In March, the county council formally approved the project, which Fountain County leaders have discussed since 2019 with Ranger Power, a Chicago-based company specializing in large-scale Midwest solar projects.
“Indiana already has a lot of demand for utility-scale solar power, and it’s only growing,” says Colin Snow, senior development manager with Ranger Power. “Fountain County landowners, neighbors, officials and stakeholders have all been great to work with. They’ve been very open about any concerns, and we are excited to bring this opportunity to their area.”
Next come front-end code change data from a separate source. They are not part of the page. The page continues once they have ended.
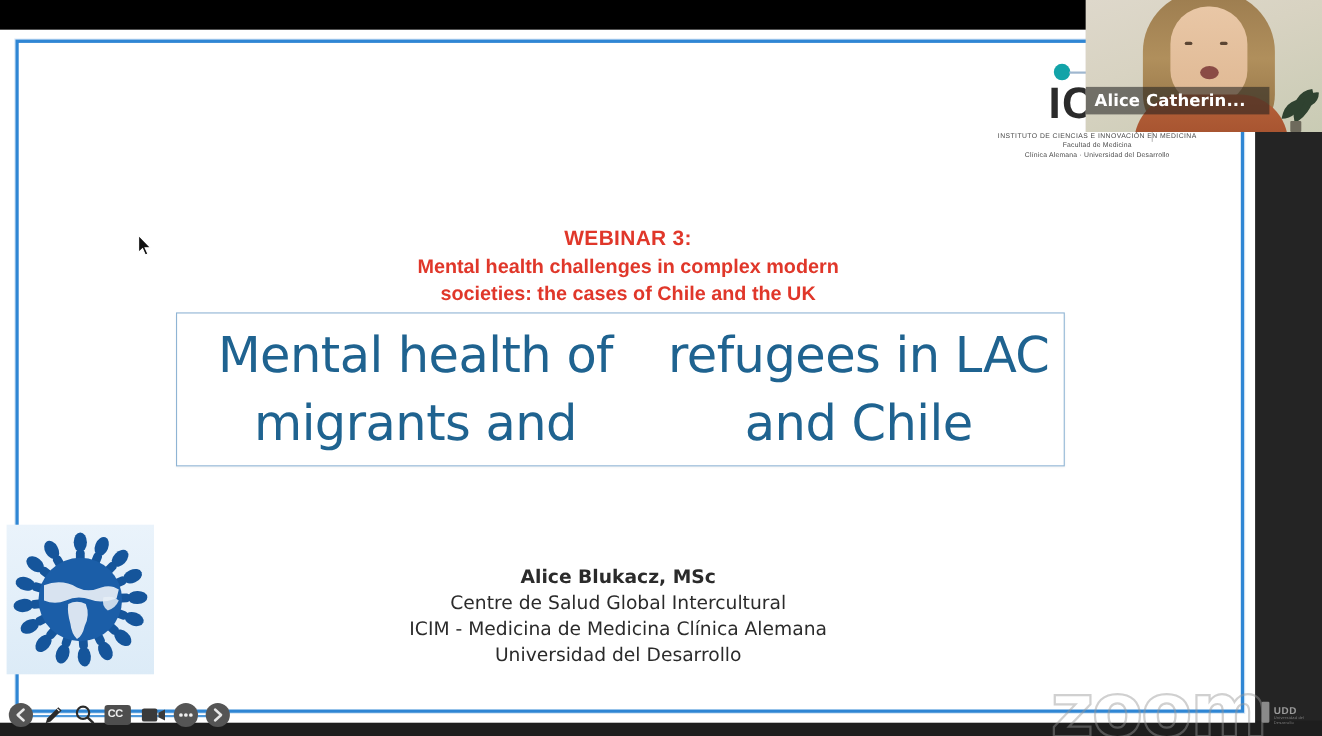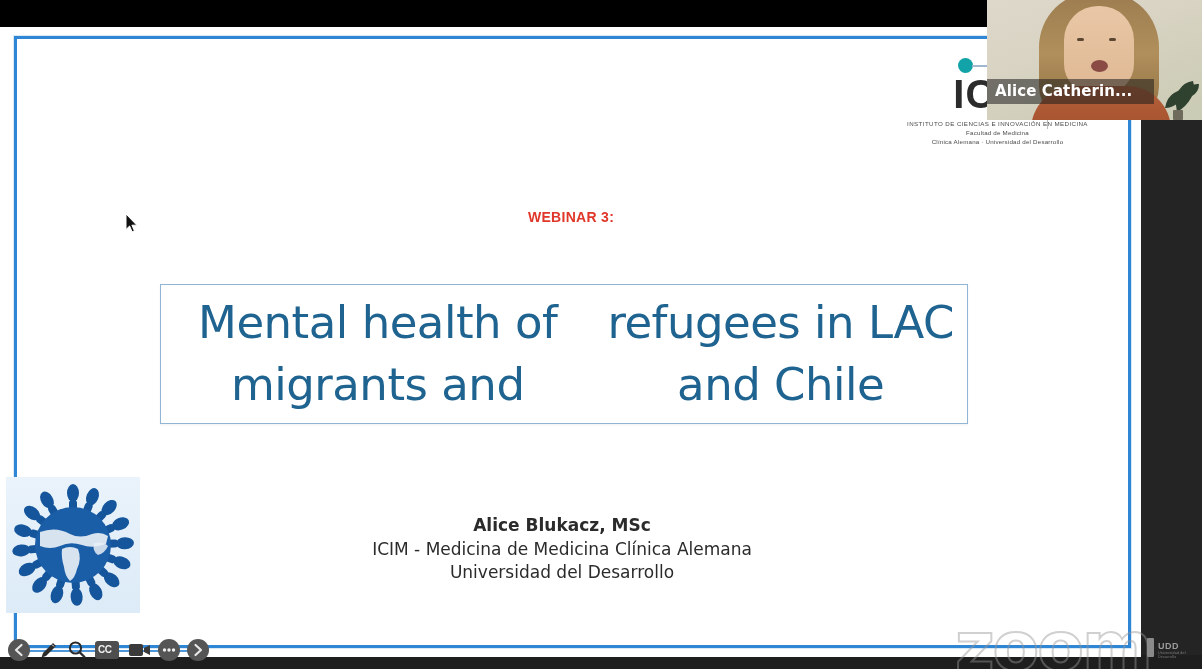"WEBINAR 3:" .webinar .l1 { font-size: 14px -> 19px }
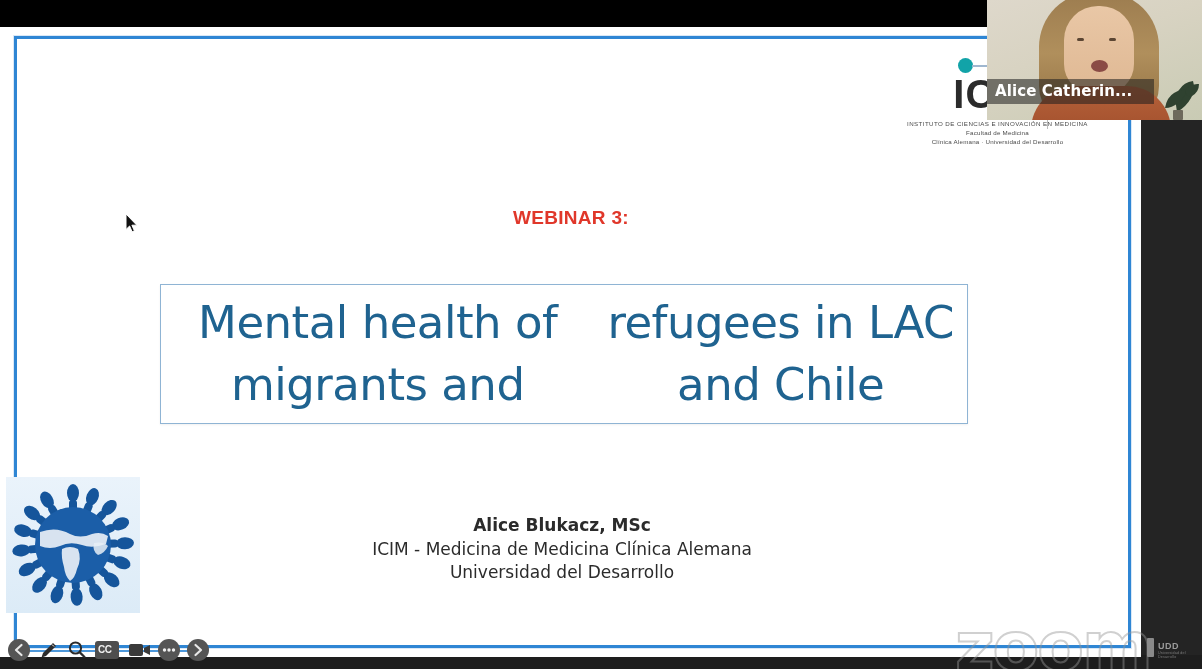"Mental health challenges in complex" div.l2 { html: none -> <div>Mental health challenges in complex modern</div> }
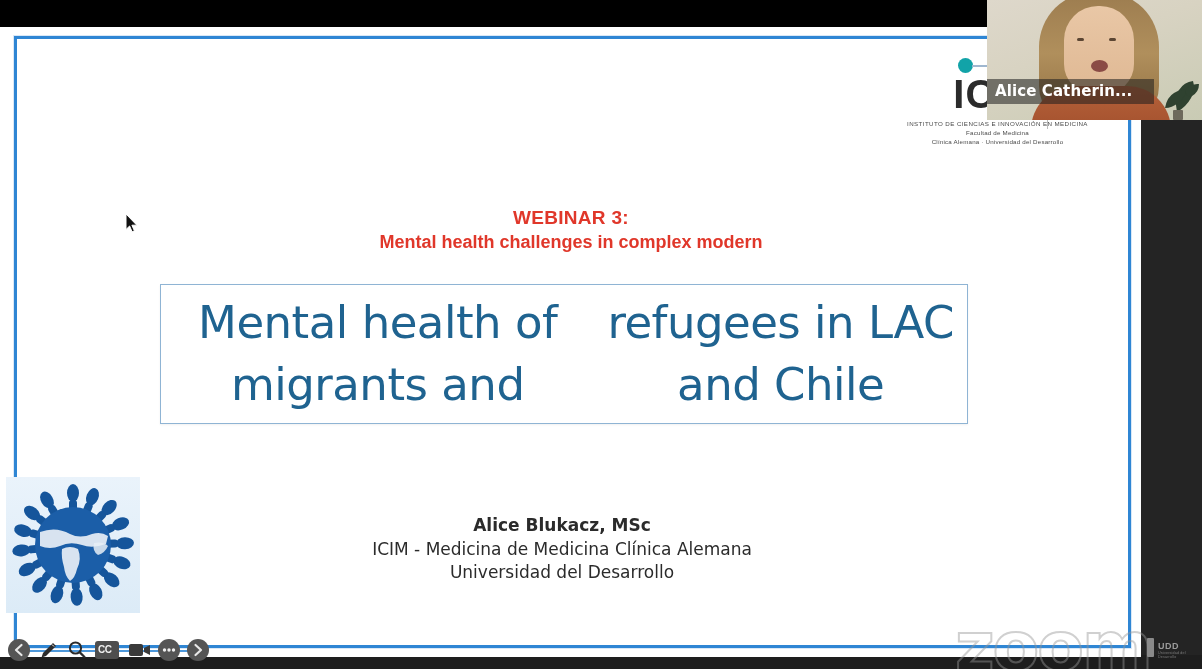"societies: the cases of Chile" div.l2 { html: none -> <div>societies: the cases of Chile and the UK</div> }
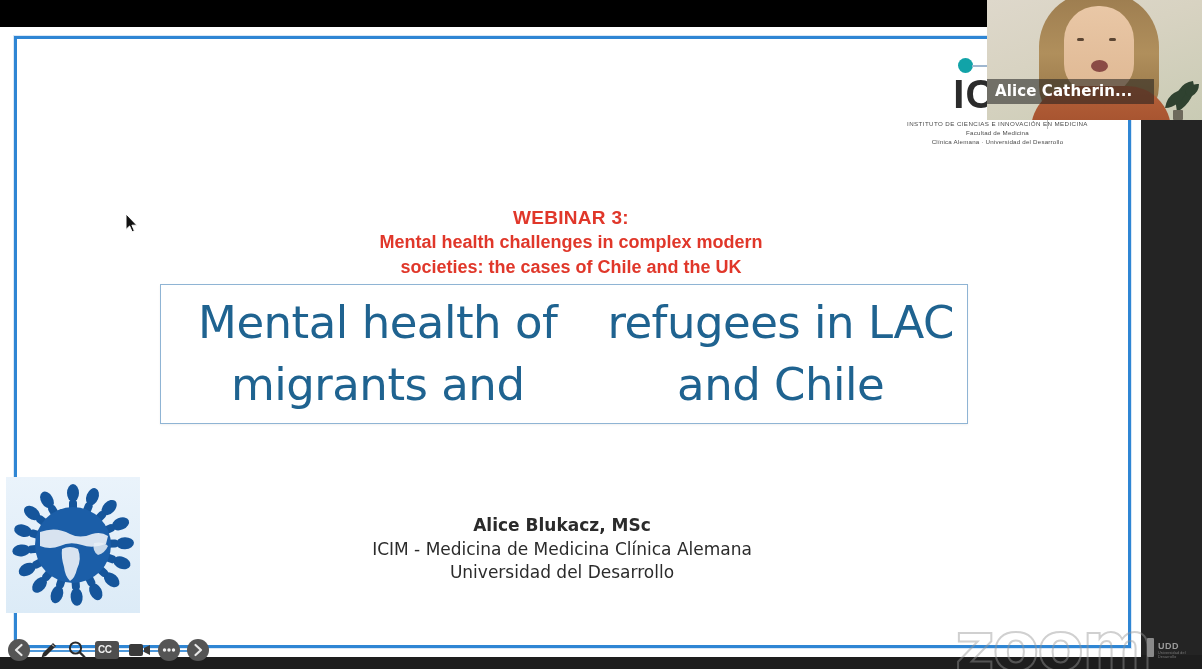"Centre de Salud Global Intercultural" div { html: none -> <div>Centre de Salud Global Intercultural</div> }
Snow estimates Crossroads Solar will be a $200 to $300 million investment, with a 40-year lease requiring that the land remains farmable after the project’s removal. Concrete foundations will be avoided, and local grass and pollinators will be seeded to establish vegetative cover for the life of the project, prevent erosion, improve drainage and maintain soil strength.
Construction is tentatively scheduled to begin in 2025, with full operations beginning 12 to 18 months later. Panels will stand about as tall as full-grown corn, and wires buried beneath them will enable current and voltage conversion — creating electricity at transmission-system levels for connection to an existing nearby Duke Energy transmission substation. (As Tipmont uses Duke Energy transmission infrastructure, it’s possible that Tipmont members could eventually receive Crossroads Solar electricity.)
Ranger estimates Crossroads Solar will remove the equivalent carbon output of 62,000 cars on the road and provide enough electricity on its own to power more than 30,000 homes.
The agreement between Ranger and Fountain County also includes a 10-year tax abatement to Ranger in exchange for a $7.8 million payment to the county five years after the array goes online.
“The county can use that for roads, county buildings or other economic development activity,” Shumaker says. “And that’s in addition to the tax revenue we’ll receive, along with the economic activity of hundreds of workers during construction.
“This project is not meant to replace traditional energy generation but to supplement it. And this represents just over 1% of the county’s tillable land. We hope it sets a precedent for future considerations of renewable energy generation projects in the area.”